### Provided information

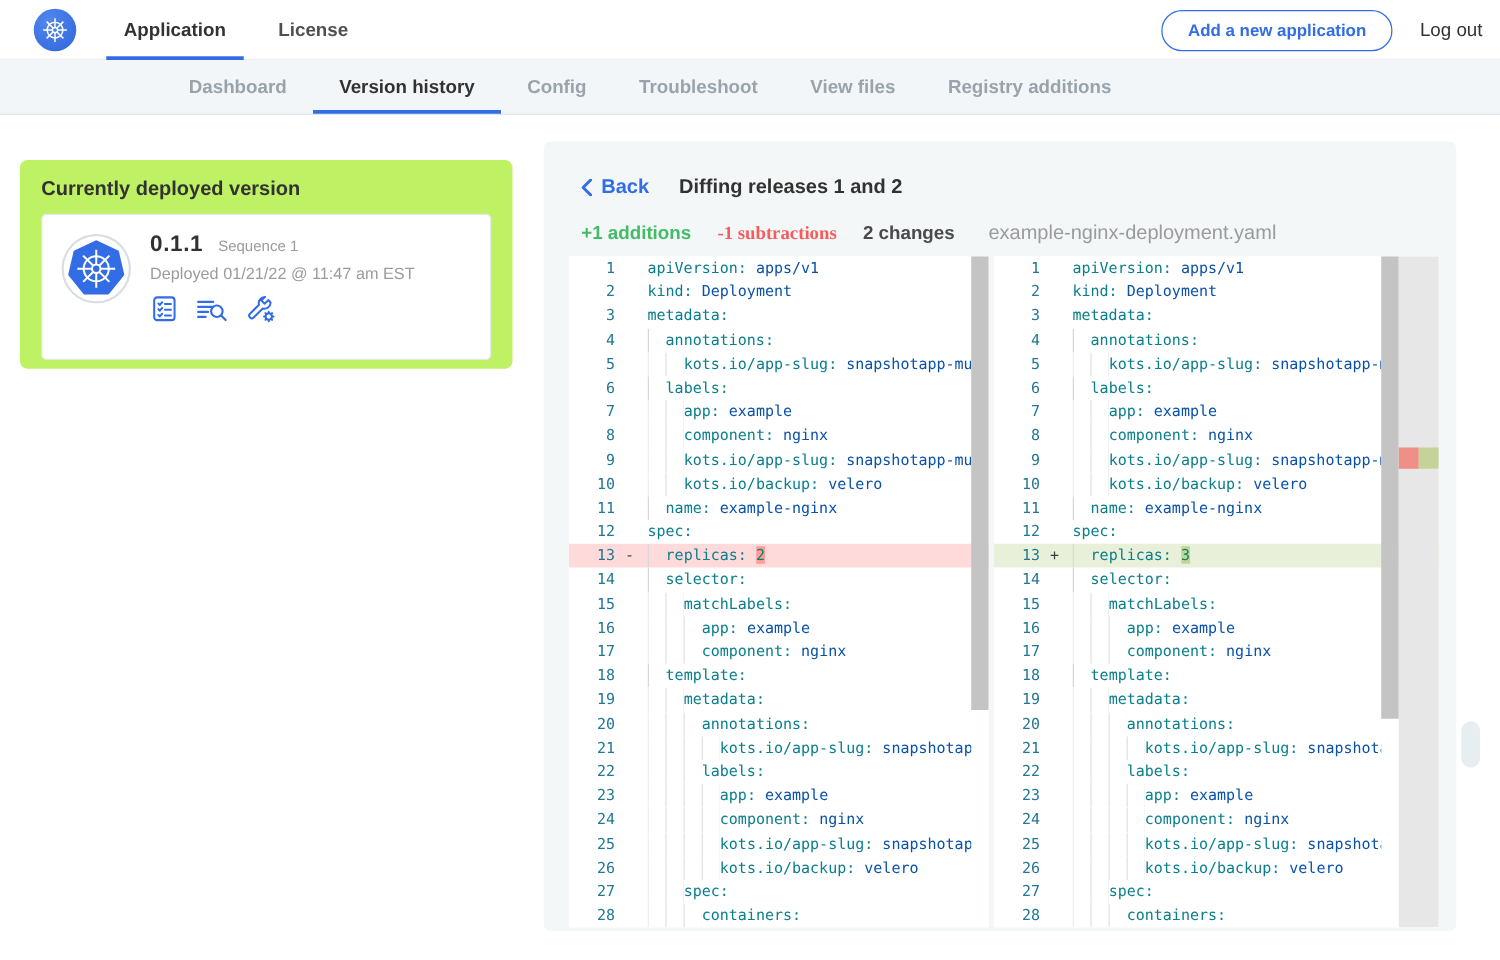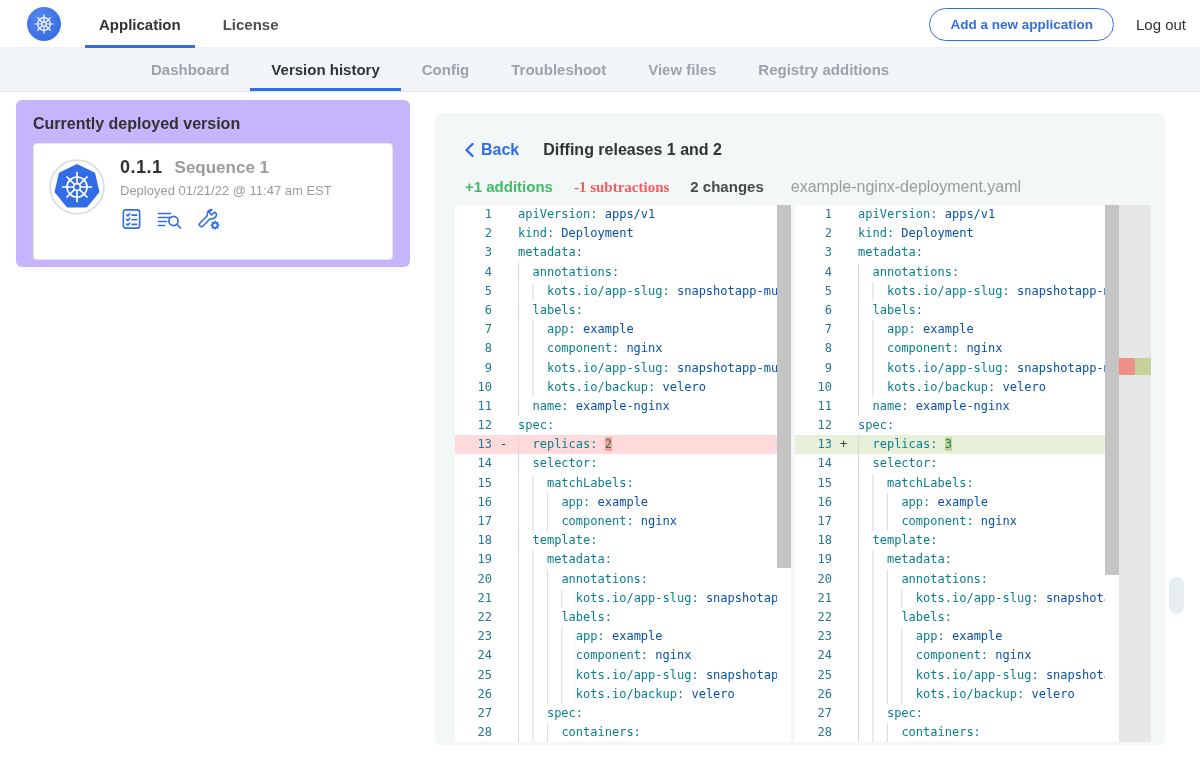"Currently deployed version" .card-deployed { background: #c4b5fd -> #bef264; top: 100px -> 128px }
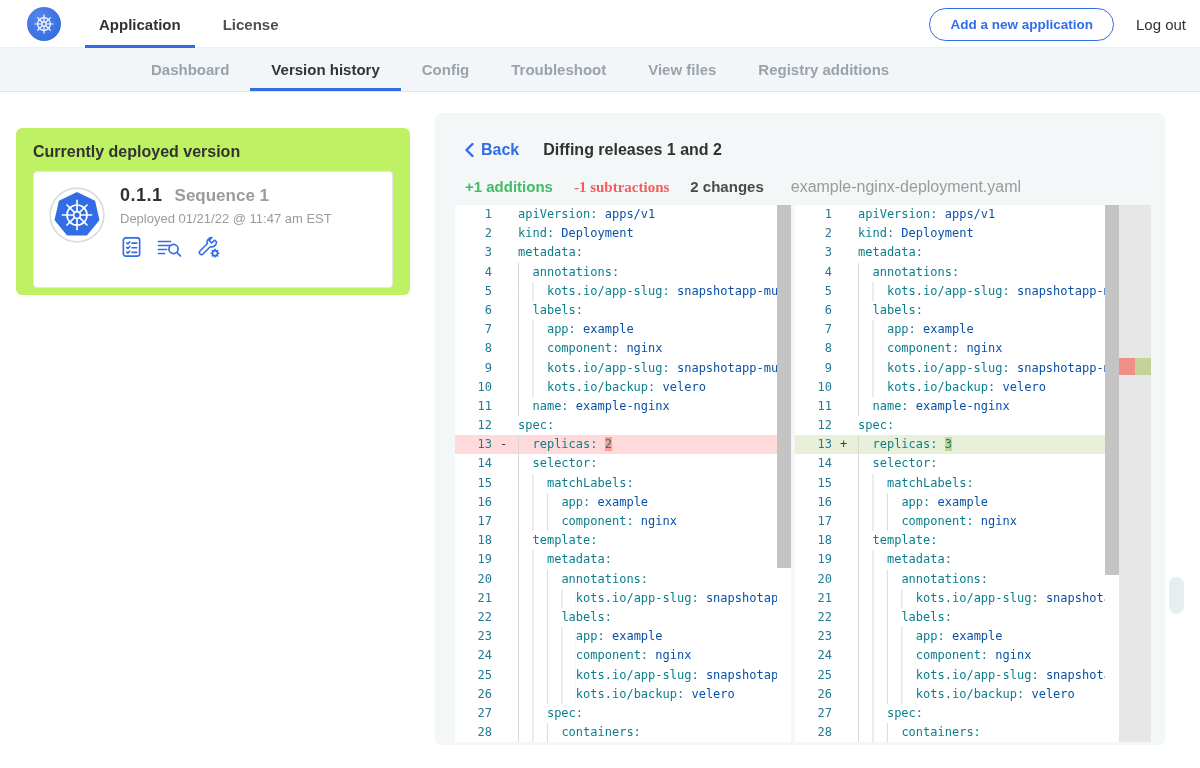"Sequence 1" .vseq { font-size: 17px -> 12px; font-weight: bold -> none }
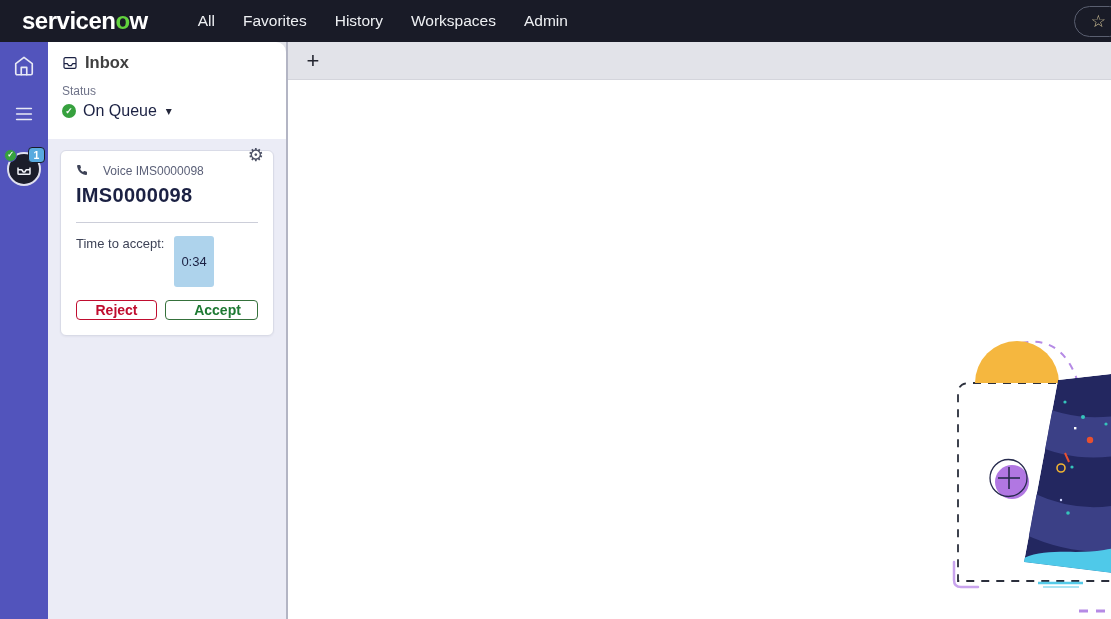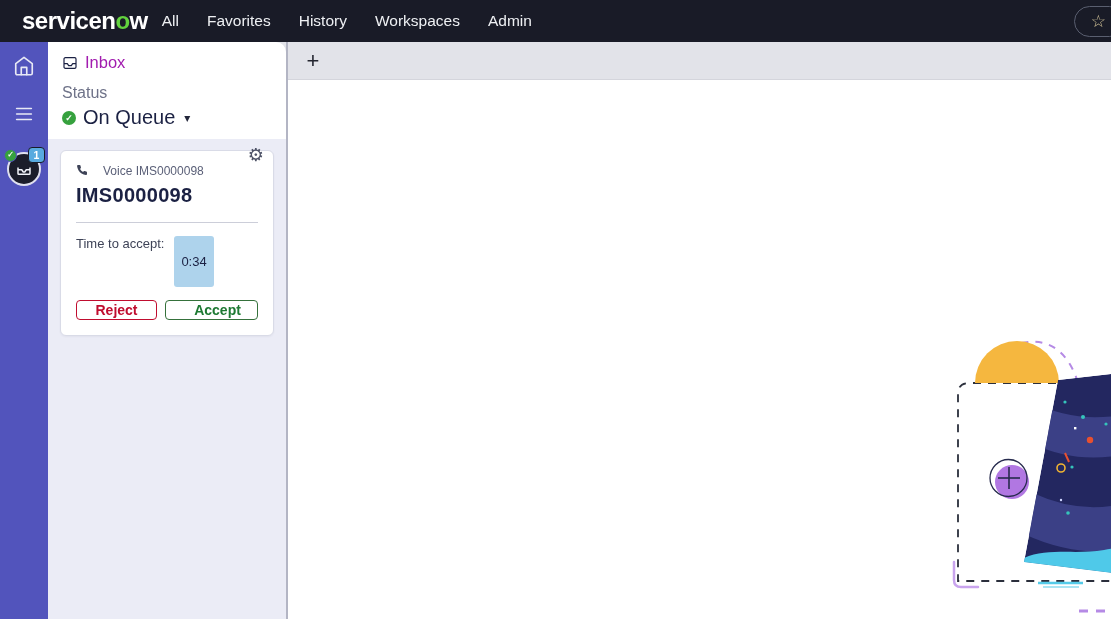"All" .top-nav { margin-left: 14px -> 50px }
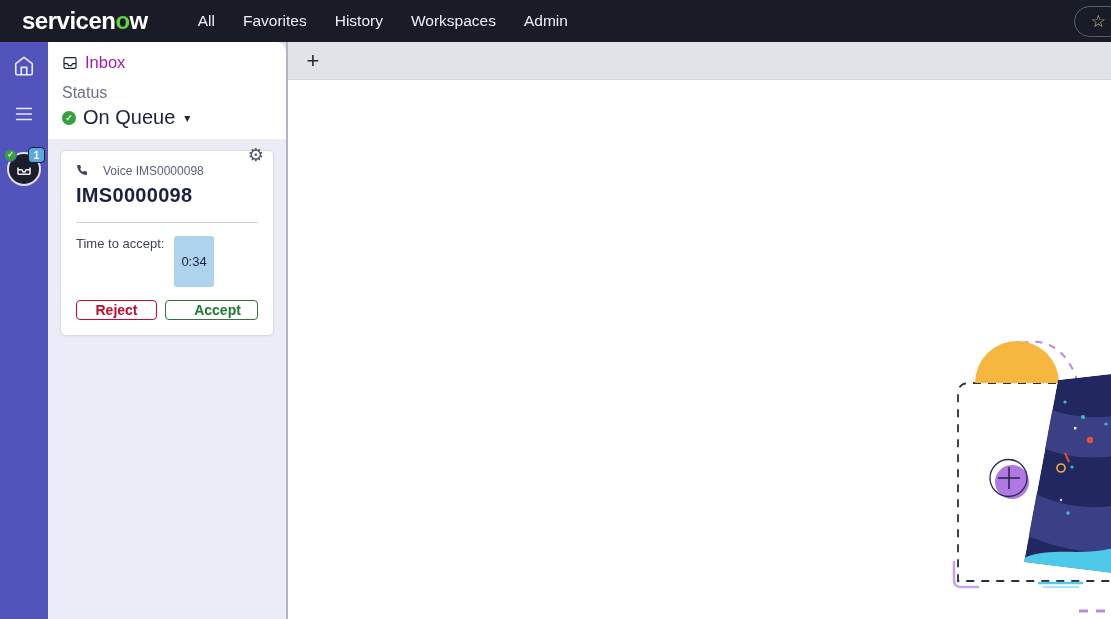"Inbox" .inbox-title { color: #a21caf -> #404040; font-weight: normal -> bold }
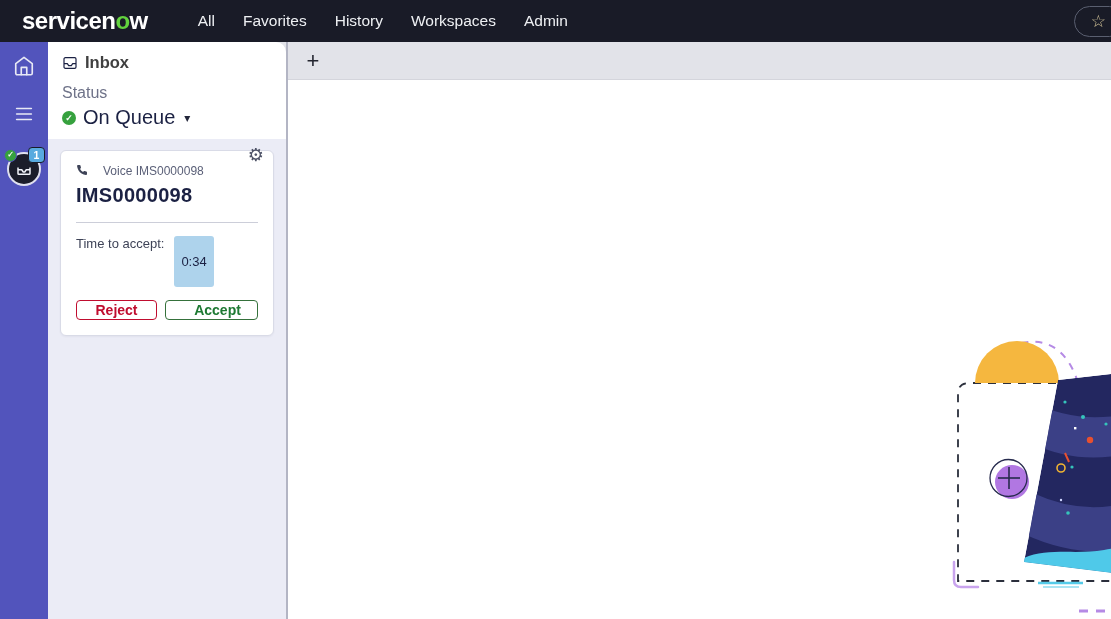"Status" .status-label { font-size: 16px -> 12px }
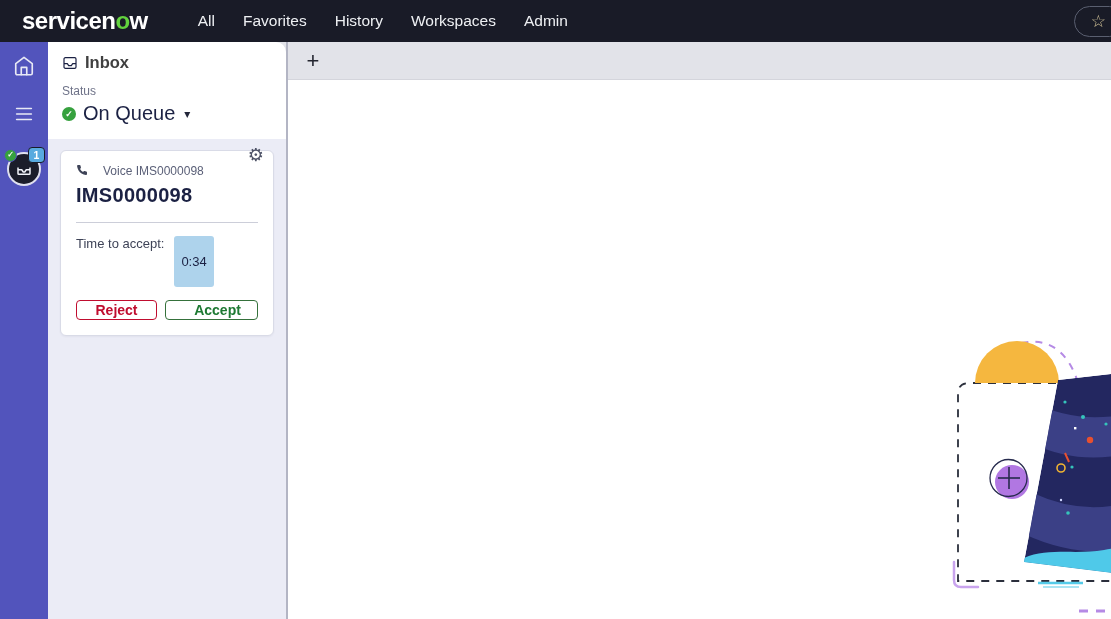"On Queue" .status-value { font-size: 20px -> 16px }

######

**Problem to solve:**
Each line of the data above needs to be retyped as it is, without any picture.

**Expected answer:**
"Currently deployed version" .card-deployed { background: #c4b5fd -> #bef264; top: 100px -> 128px }
"Sequence 1" .vseq { font-size: 17px -> 12px; font-weight: bold -> none }
"All" .top-nav { margin-left: 14px -> 50px }
"Inbox" .inbox-title { color: #a21caf -> #404040; font-weight: normal -> bold }
"Status" .status-label { font-size: 16px -> 12px }
"On Queue" .status-value { font-size: 20px -> 16px }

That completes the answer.